La stranezza è il malessere da cui Pirandello si lascia prendere quando i fantasmi dei personaggi di un’opera ancora da scrivere sfilano nottetempo dinnanzi a lui nell’ampio salone, imprigionati nella sua mente: anche una volta saliti sul palcoscenico, nella sequenza finale della rappresentazione a Roma di “Sei personaggi in cerca d’autore”, rimangono comunque incastrati in un non-tempo dove tutto è già successo e continuerà a succedere, condannati per l’eternità ad un limbo in cui non possono vivere con autenticità le proprie emozioni.

Andò modula con maestria lo scivolamento progressivo dalla commedia al dramma e l’intreccio fra realtà e artificio, in un ammirevole gioco ad incastro che delizia e sorprende.

Il quadro è una Sicilia di inizio Novecento magnifica e decadente, superstiziosa e appassionata, fotografata in modo superbo da Maurizio Calvesi, fra la luce calda del giorno che si riversa su mura scrostate e vestigia barocche, e le ombre inquietanti del palazzo in cui si agitano gli spettri.

Molte sono le scene memorabili, da quella nel Comune, spazio immenso e kafkiano invaso da infiniti faldoni polverosi, con la macabra stanza dei “sospesi”, all’incontro breve e profondo con Verga, per giungere infine alle due rappresentazioni teatrali, l’opera farsa messa in scena dai becchini, e la prima dei “Sei personaggi”, laddove in entrambi i casi vita e teatro entrano in collisione.

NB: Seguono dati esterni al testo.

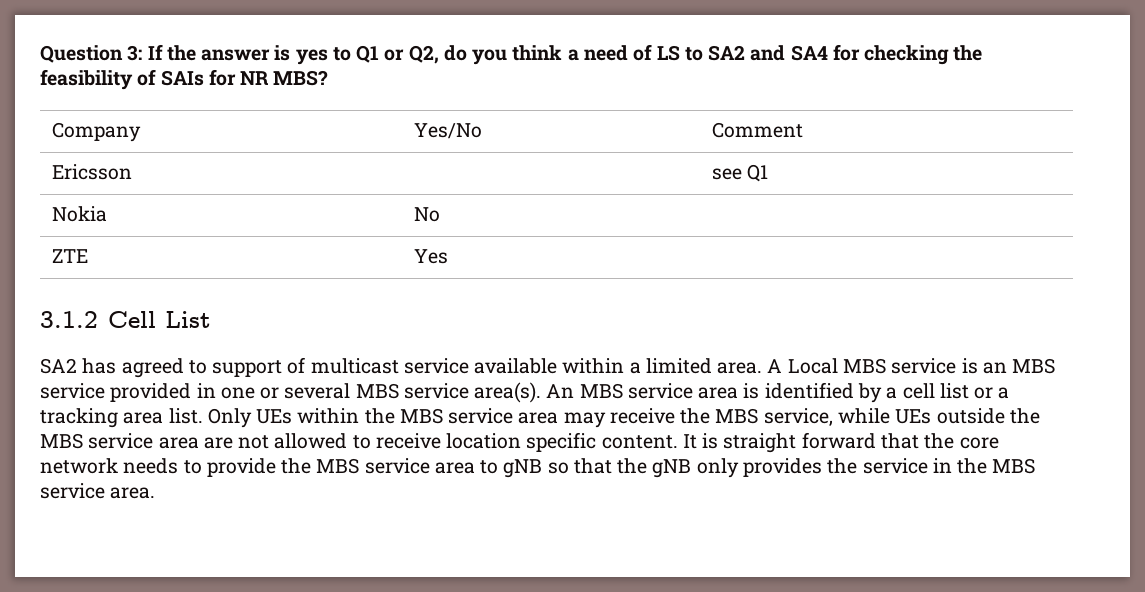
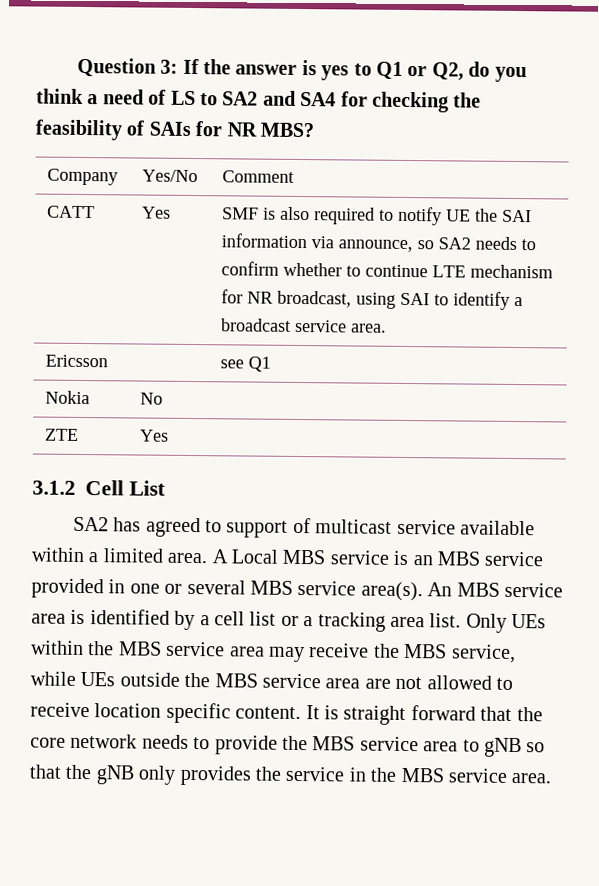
+ CATT | Yes | SMF is also required to notify UE the SAI information via announce, so SA2 needs to confirm whether to continue LTE mechanism for NR broadcast, using SAI to identify a broadcast service area.

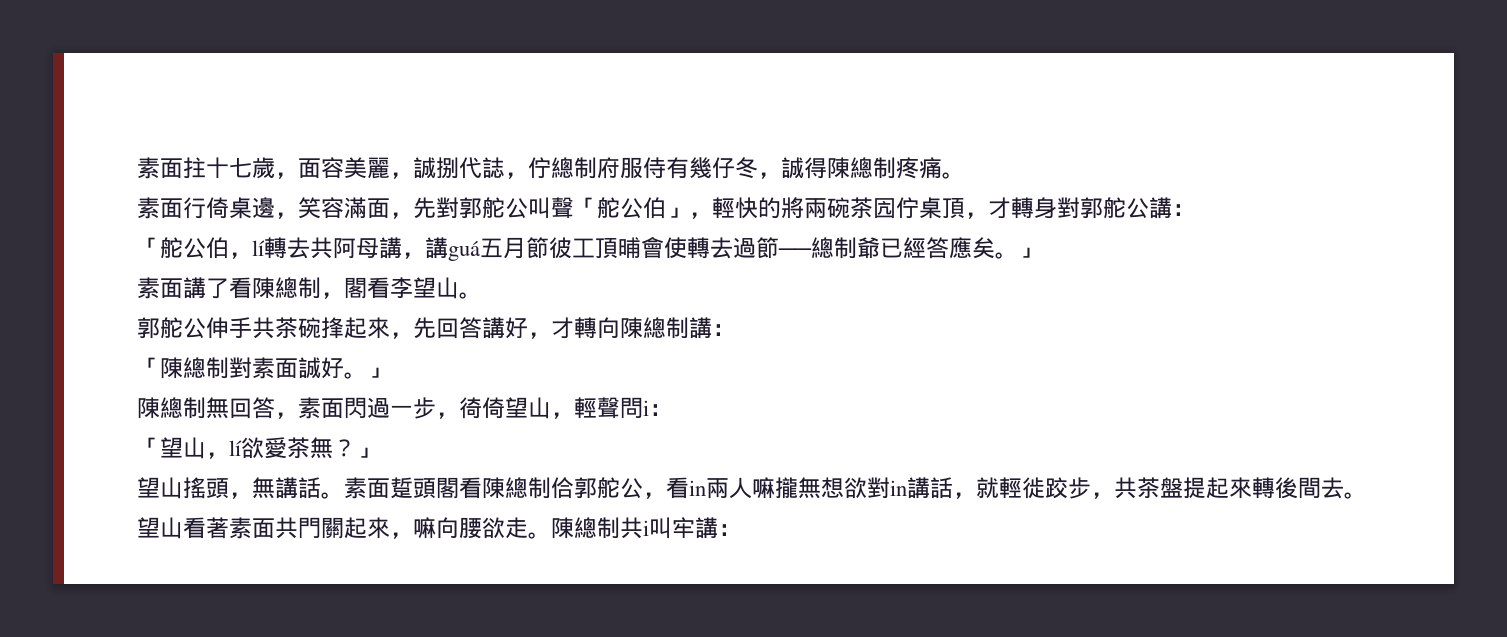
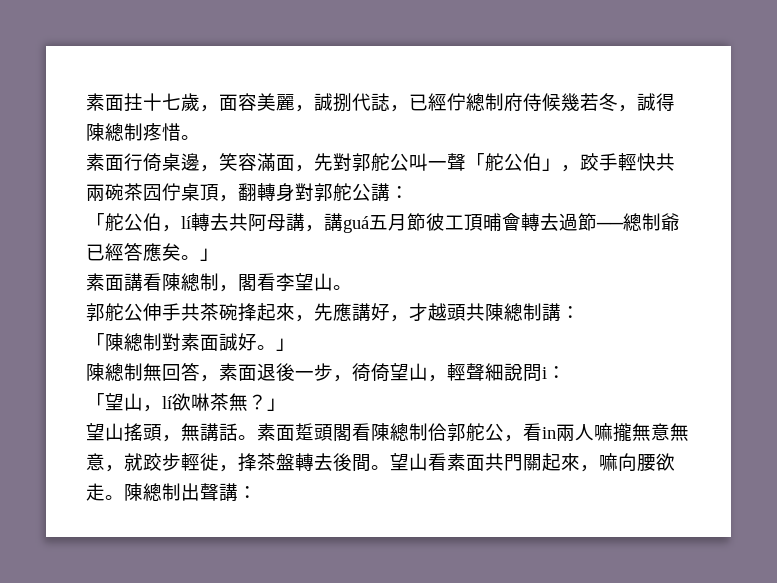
- 素面拄十七歲，面容美麗，誠捌代誌，佇總制府服侍有幾仔冬，誠得陳總制疼痛。
+ 素面拄十七歲，面容美麗，誠捌代誌，已經佇總制府侍候幾若冬，誠得陳總制疼惜。
- 素面行倚桌邊，笑容滿面，先對郭舵公叫聲「舵公伯」，輕快的將兩碗茶囥佇桌頂，才轉身對郭舵公講：
+ 素面行倚桌邊，笑容滿面，先對郭舵公叫一聲「舵公伯」，跤手輕快共兩碗茶囥佇桌頂，翻轉身對郭舵公講：
- 「舵公伯，lí轉去共阿母講，講guá五月節彼工頂晡會使轉去過節──總制爺已經答應矣。」
+ 「舵公伯，lí轉去共阿母講，講guá五月節彼工頂晡會轉去過節──總制爺已經答應矣。」
- 素面講了看陳總制，閣看李望山。
+ 素面講看陳總制，閣看李望山。
- 郭舵公伸手共茶碗捀起來，先回答講好，才轉向陳總制講：
+ 郭舵公伸手共茶碗捀起來，先應講好，才越頭共陳總制講：
- 陳總制無回答，素面閃過一步，徛倚望山，輕聲問i：
+ 陳總制無回答，素面退後一步，徛倚望山，輕聲細說問i：
- 「望山，lí欲愛茶無？」
+ 「望山，lí欲啉茶無？」
- 素面踅頭閣看陳總制佮郭舵公，看in兩人嘛攏無想欲對in講話，就輕徙跤步，共茶盤提起來轉後間去。
+ 素面踅頭閣看陳總制佮郭舵公，看in兩人嘛攏無意無意，就跤步輕徙，捀茶盤轉去後間。
- 望山看著素面共門關起來，嘛向腰欲走。
+ 望山看素面共門關起來，嘛向腰欲走。
- 陳總制共i叫牢講：
+ 陳總制出聲講：

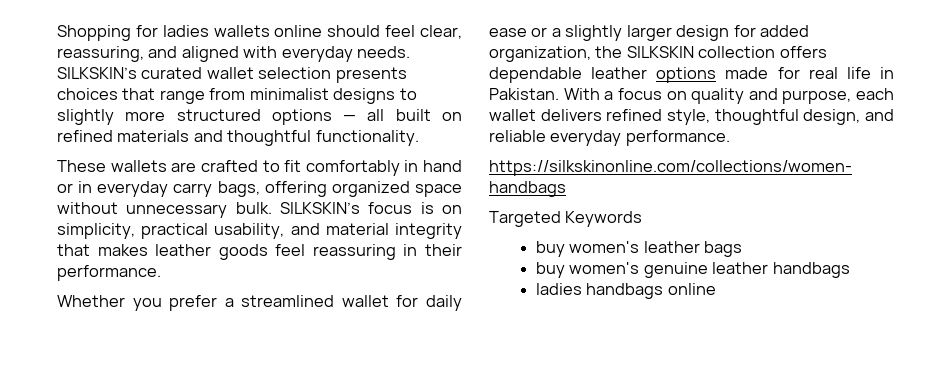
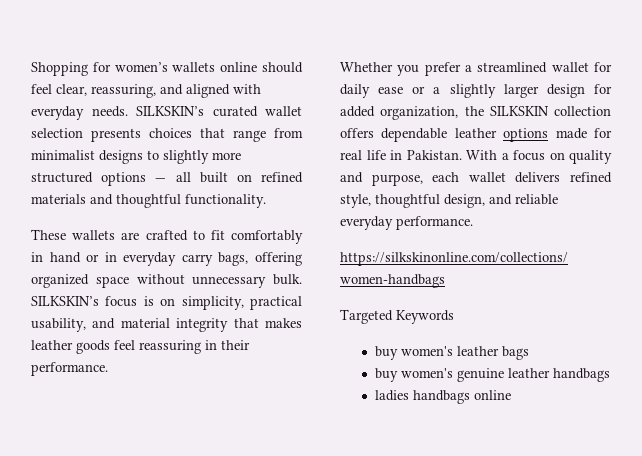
- Shopping for ladies wallets online should feel clear, reassuring, and aligned with everyday needs.
+ Shopping for women’s wallets online should feel clear, reassuring, and aligned with everyday needs.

Film assolutamente da vedere, per il connubio raro di una storia architettata con garbo ed intelligenza, animata da dialoghi di volta in volta arguti e dolenti, con un cast di attori grandiosi: non solo Toni Servillo, che interpreta il fascino ironico e la spigolosità inquieta di Pirandello con la solita naturalezza, o Renato Carpentieri, che riassume ore di letteratura italiana con poche magiche parole, ma anche Ficarra e Picone, interprete l’uno dell’anima di un uomo semplice e un po’ cialtrone, l’altro del dramma personale di una sorta di maestro di campagna che ambisce invano alla grandezza della creazione artistica.